Exclude the pictures, then copy word for word the lines running from the beginning of the records through the line with "color: #0ea5e9 ->".

# # # # #

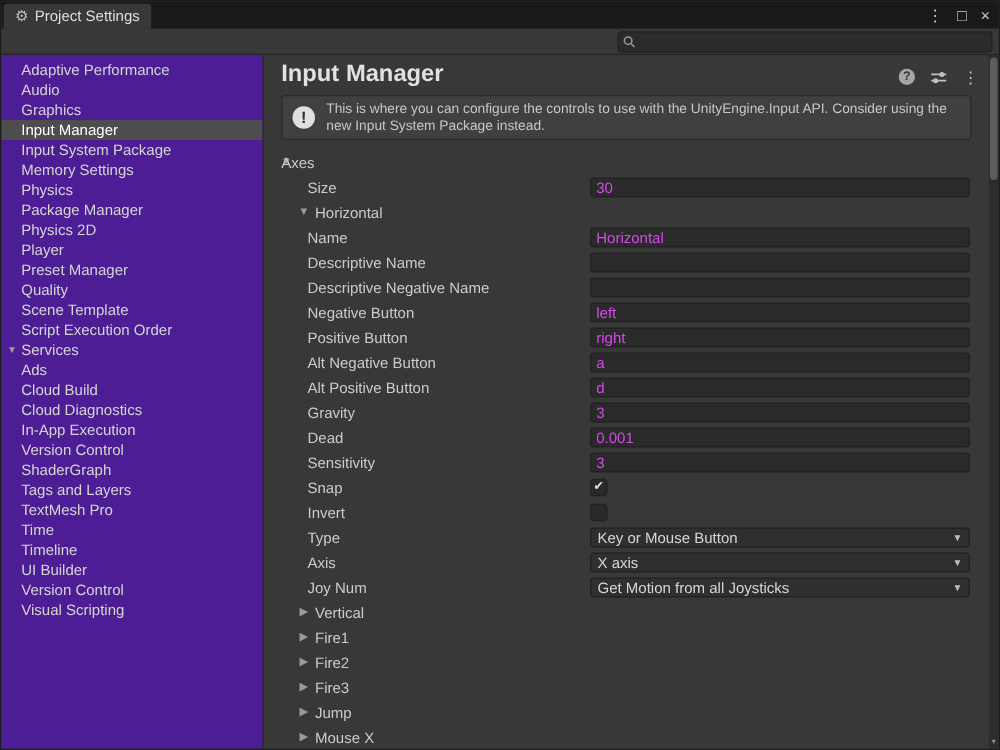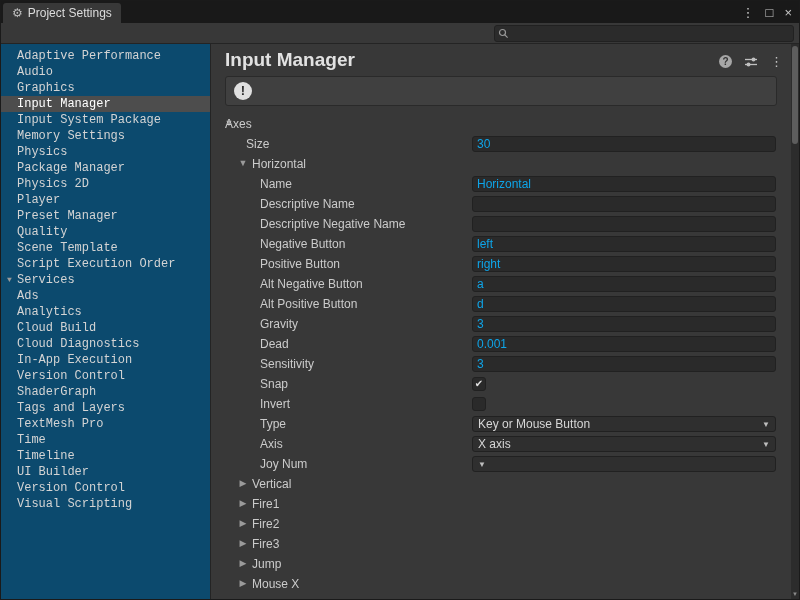"Adaptive Performance" .sidebar { background: #0c4a6e -> #4c1d95; font-family: Liberation Mono, monospace -> none }
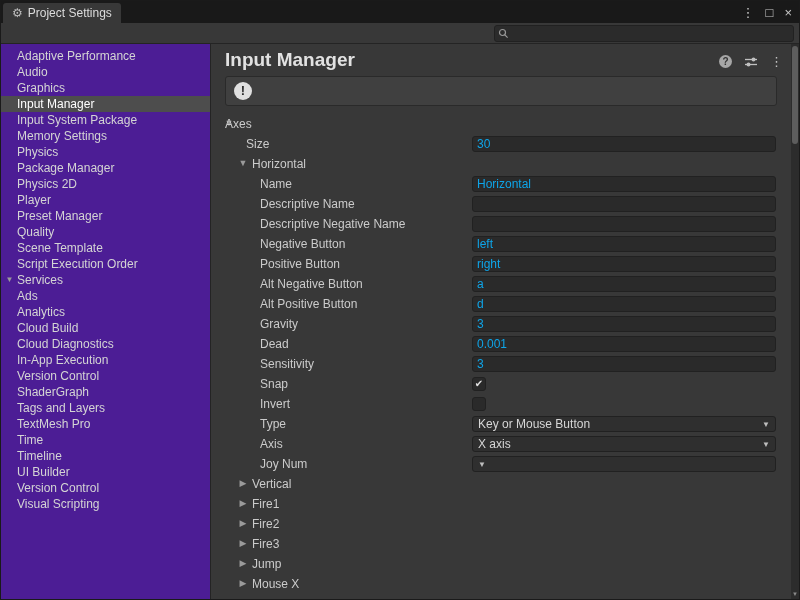"This is where you can" span.helptxt { html: none -> <span>This is where you can configure the controls to use with the UnityEngine.Input API. Consider using the new Input System Package instead.</span> }
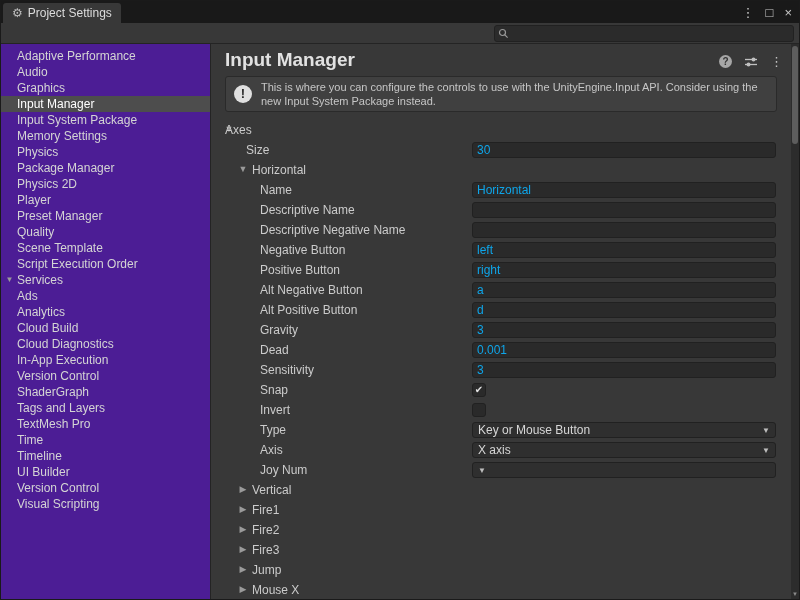"30" .tf { color: #0ea5e9 -> #d946ef }
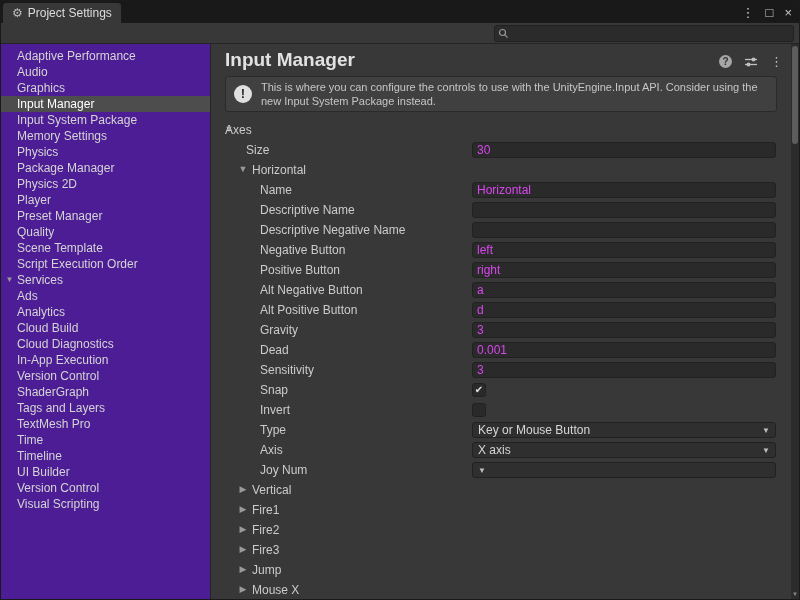"Name" .l2 .lbl { left: 49px -> 35px }
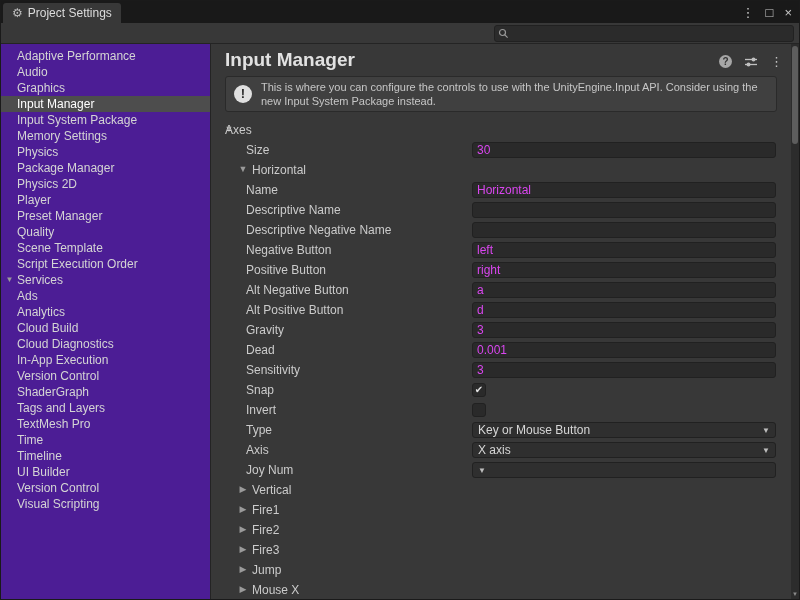"Analytics" div.side-item { html: <div>Analytics</div> -> none }
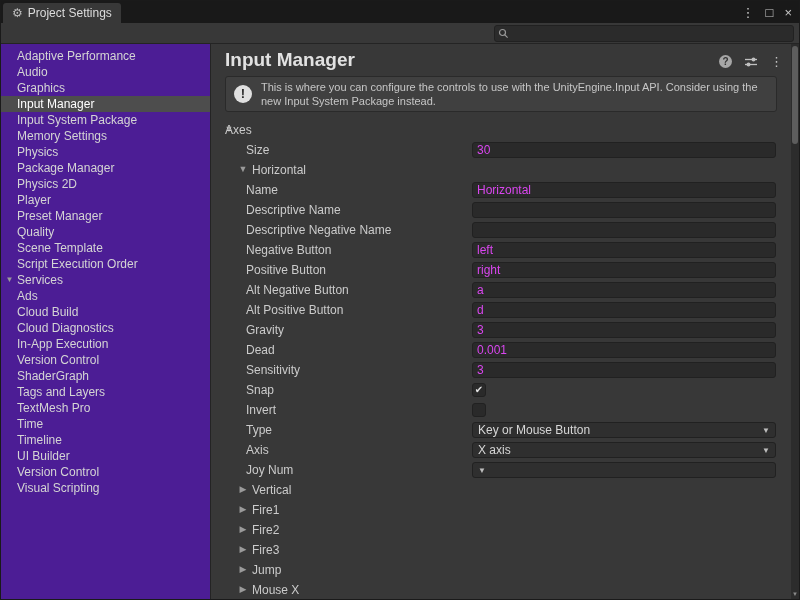"Get Motion from all Joysticks" span { html: none -> <span>Get Motion from all Joysticks</span> }
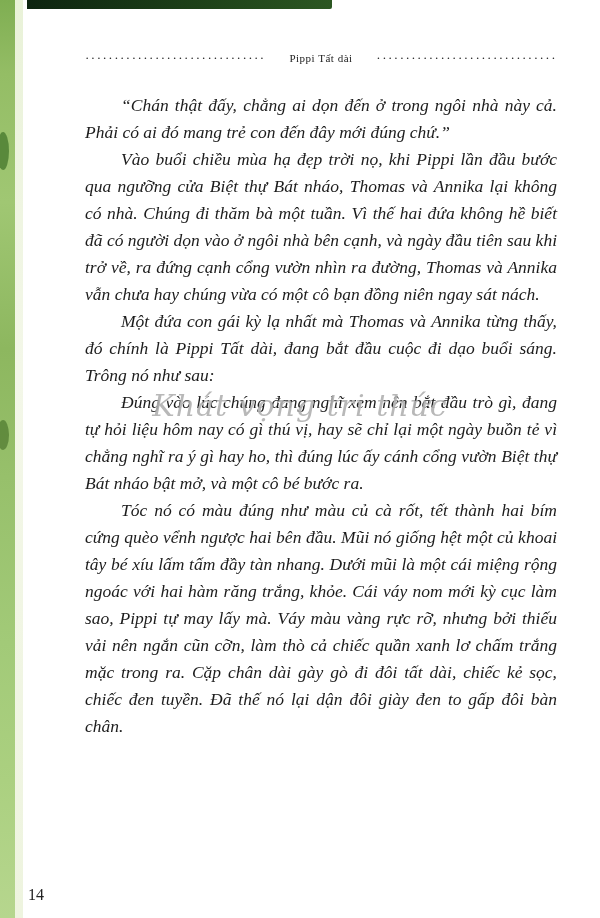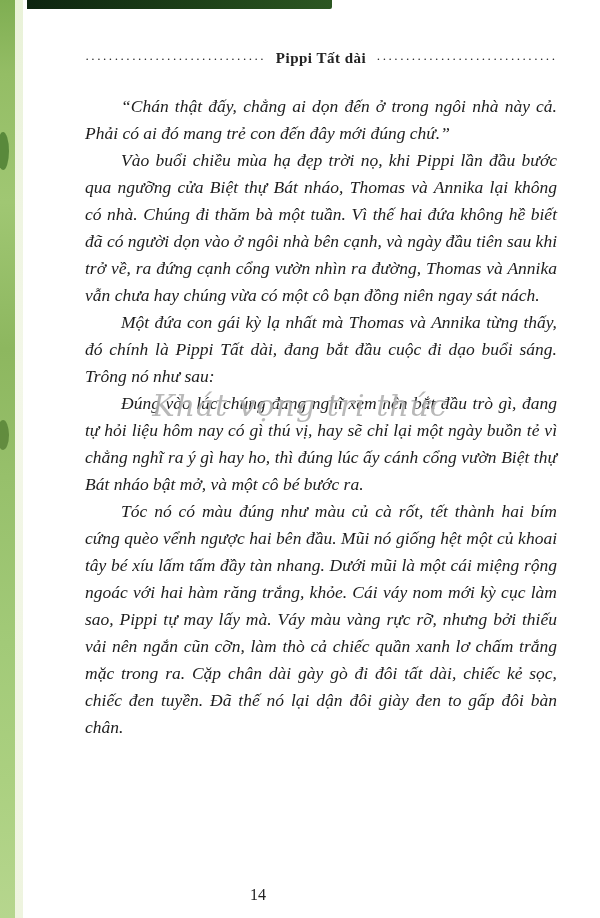"Pippi Tất dài" .header .title { font-size: 15px -> 11px; font-weight: bold -> normal }
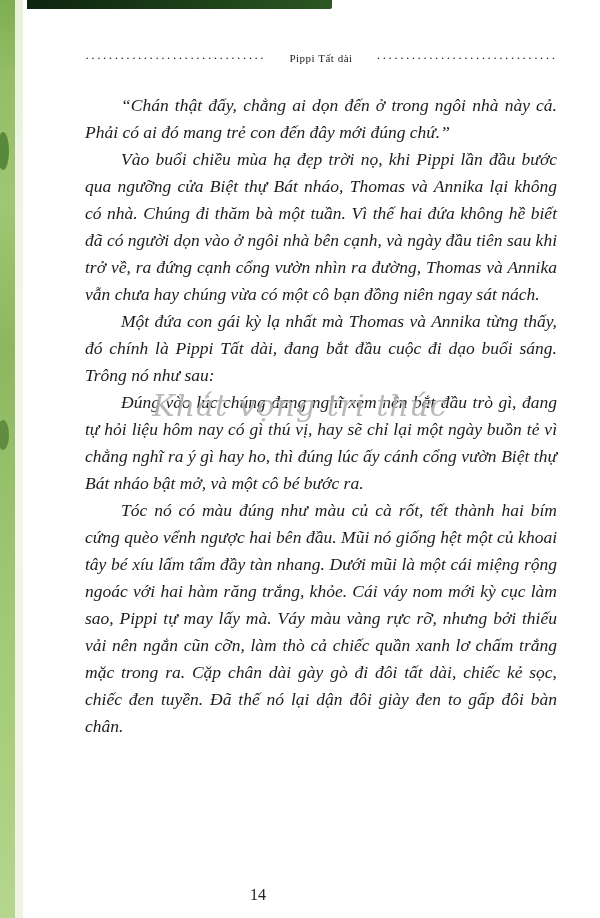"14" .pagenum { padding-left: none -> 28px; text-align: center -> none }
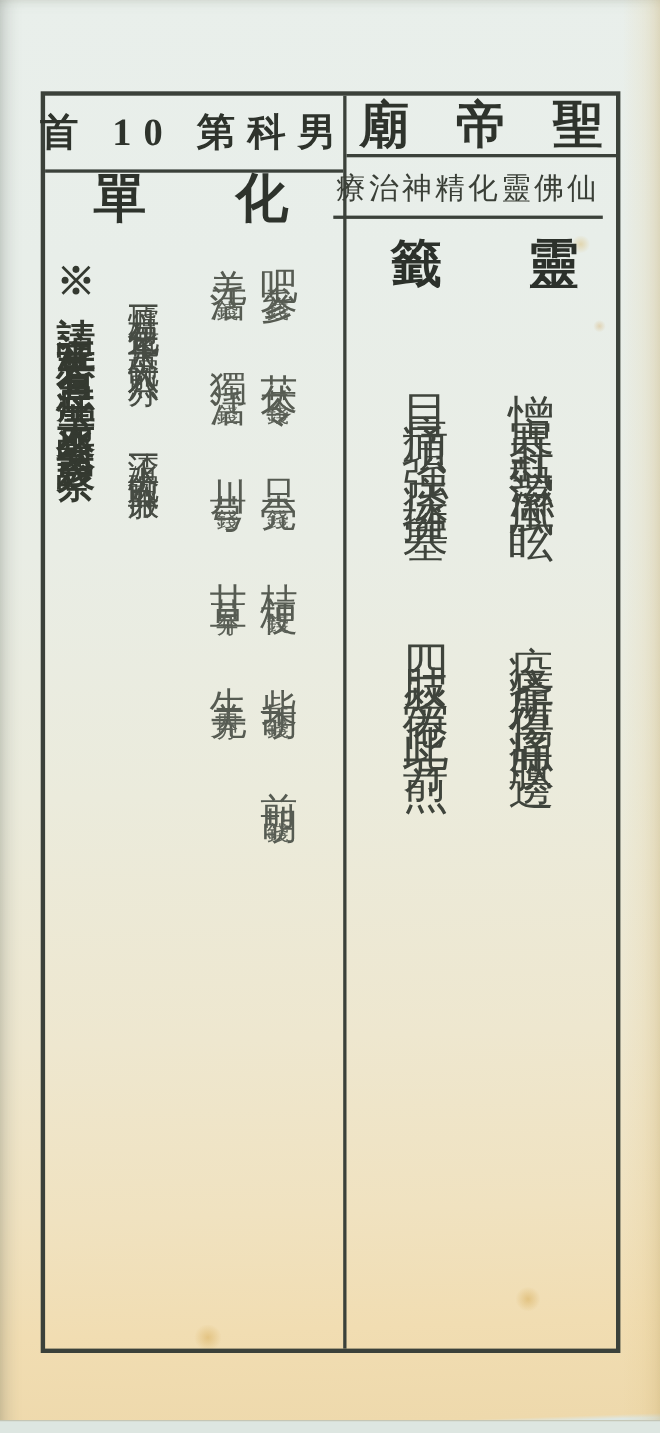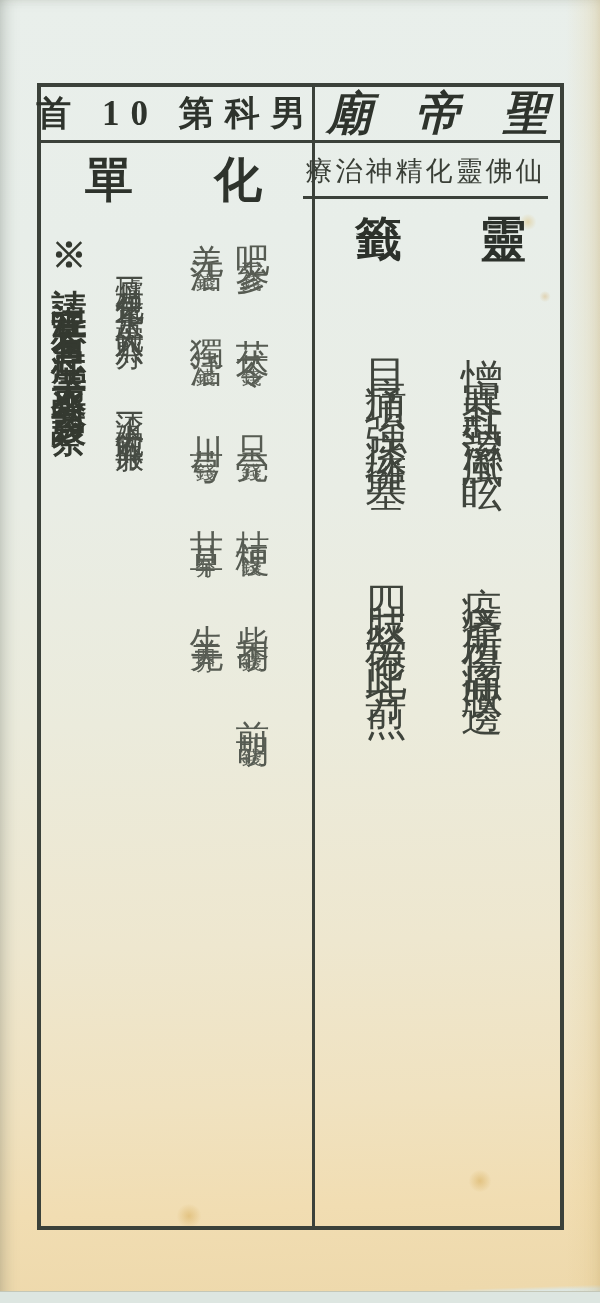"首 10 第科男" .hdr-left { height: 56px -> 70px }
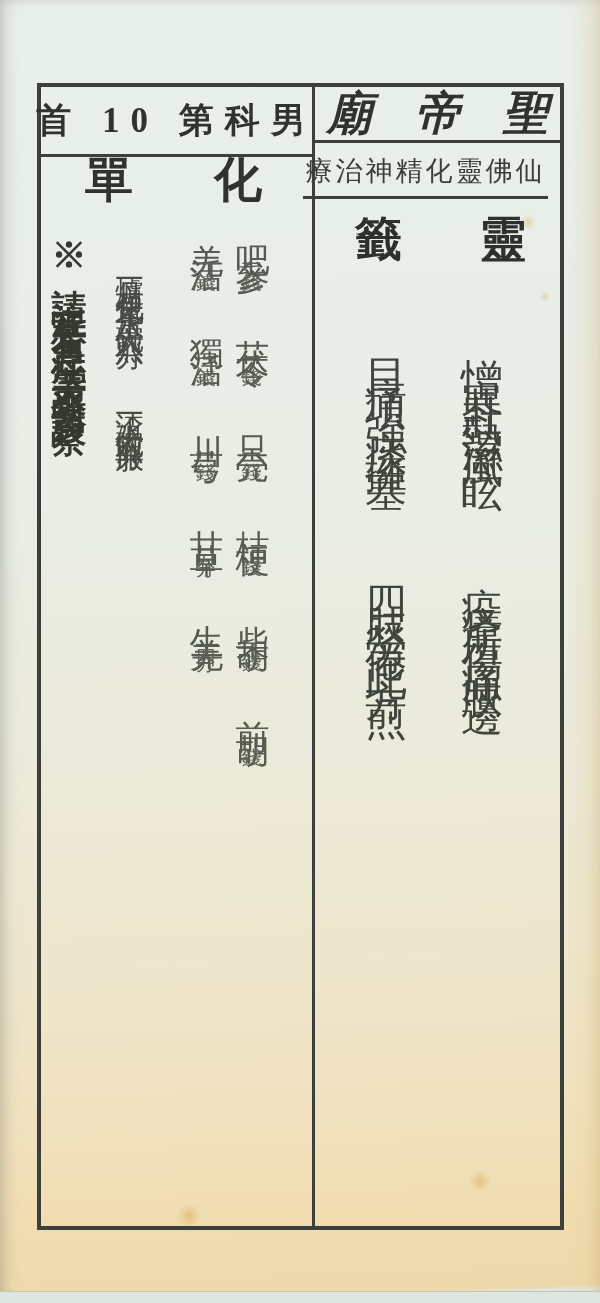"廟帝聖" .hdr-right { font-style: italic -> none }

# # # # #

### WRITTEN REPLY
"Adaptive Performance" .sidebar { background: #0c4a6e -> #4c1d95; font-family: Liberation Mono, monospace -> none }
"This is where you can" span.helptxt { html: none -> <span>This is where you can configure the controls to use with the UnityEngine.Input API. Consider using the new Input System Package instead.</span> }
"30" .tf { color: #0ea5e9 -> #d946ef }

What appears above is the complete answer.